▸ **WHAT IS BEING ASKED**: Look through the data for the string "Jiachen". Copy every line where it is found.

Collected data entries:
Start of Block
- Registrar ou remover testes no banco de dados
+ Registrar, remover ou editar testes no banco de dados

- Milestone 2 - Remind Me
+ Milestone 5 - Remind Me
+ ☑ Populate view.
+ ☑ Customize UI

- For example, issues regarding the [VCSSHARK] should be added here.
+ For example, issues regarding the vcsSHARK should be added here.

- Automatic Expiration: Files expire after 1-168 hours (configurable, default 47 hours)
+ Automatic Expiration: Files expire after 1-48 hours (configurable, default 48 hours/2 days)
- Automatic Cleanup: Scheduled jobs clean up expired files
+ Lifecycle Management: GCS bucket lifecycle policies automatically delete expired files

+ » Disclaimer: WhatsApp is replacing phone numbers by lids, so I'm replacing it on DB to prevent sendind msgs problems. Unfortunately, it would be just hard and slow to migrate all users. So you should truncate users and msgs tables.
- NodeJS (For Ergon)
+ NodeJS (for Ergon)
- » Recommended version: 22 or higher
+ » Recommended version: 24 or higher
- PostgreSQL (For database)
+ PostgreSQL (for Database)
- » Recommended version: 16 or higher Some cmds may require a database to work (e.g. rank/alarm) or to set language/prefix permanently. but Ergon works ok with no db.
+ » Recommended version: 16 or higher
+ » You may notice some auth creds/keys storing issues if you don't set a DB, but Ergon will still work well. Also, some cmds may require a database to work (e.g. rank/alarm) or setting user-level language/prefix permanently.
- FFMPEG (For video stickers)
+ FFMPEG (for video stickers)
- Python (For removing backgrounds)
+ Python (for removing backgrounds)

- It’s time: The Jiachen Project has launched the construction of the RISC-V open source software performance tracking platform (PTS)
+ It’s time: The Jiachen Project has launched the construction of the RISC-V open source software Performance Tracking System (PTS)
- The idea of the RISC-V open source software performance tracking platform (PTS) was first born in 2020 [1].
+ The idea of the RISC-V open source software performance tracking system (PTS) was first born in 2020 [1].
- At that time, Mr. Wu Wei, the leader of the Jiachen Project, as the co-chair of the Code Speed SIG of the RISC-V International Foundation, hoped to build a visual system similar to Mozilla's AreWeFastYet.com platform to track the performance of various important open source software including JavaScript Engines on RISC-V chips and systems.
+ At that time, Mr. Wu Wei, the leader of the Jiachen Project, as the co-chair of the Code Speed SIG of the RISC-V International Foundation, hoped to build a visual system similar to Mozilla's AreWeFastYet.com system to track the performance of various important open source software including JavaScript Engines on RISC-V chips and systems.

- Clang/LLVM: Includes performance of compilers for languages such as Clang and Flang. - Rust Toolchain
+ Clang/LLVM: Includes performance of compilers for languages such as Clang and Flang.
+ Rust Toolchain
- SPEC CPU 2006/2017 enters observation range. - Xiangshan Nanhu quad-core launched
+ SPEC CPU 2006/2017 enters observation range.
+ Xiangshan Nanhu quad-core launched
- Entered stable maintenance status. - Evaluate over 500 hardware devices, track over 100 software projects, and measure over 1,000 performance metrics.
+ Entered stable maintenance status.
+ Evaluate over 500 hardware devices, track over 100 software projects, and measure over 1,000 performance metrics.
End of Block
▸ **ANSWER BOX**:
- It’s time: The Jiachen Project has launched the construction of the RISC-V open source software performance tracking platform (PTS)
+ It’s time: The Jiachen Project has launched the construction of the RISC-V open source software Performance Tracking System (PTS)
- At that time, Mr. Wu Wei, the leader of the Jiachen Project, as the co-chair of the Code Speed SIG of the RISC-V International Foundation, hoped to build a visual system similar to Mozilla's AreWeFastYet.com platform to track the performance of various important open source software including JavaScript Engines on RISC-V chips and systems.
+ At that time, Mr. Wu Wei, the leader of the Jiachen Project, as the co-chair of the Code Speed SIG of the RISC-V International Foundation, hoped to build a visual system similar to Mozilla's AreWeFastYet.com system to track the performance of various important open source software including JavaScript Engines on RISC-V chips and systems.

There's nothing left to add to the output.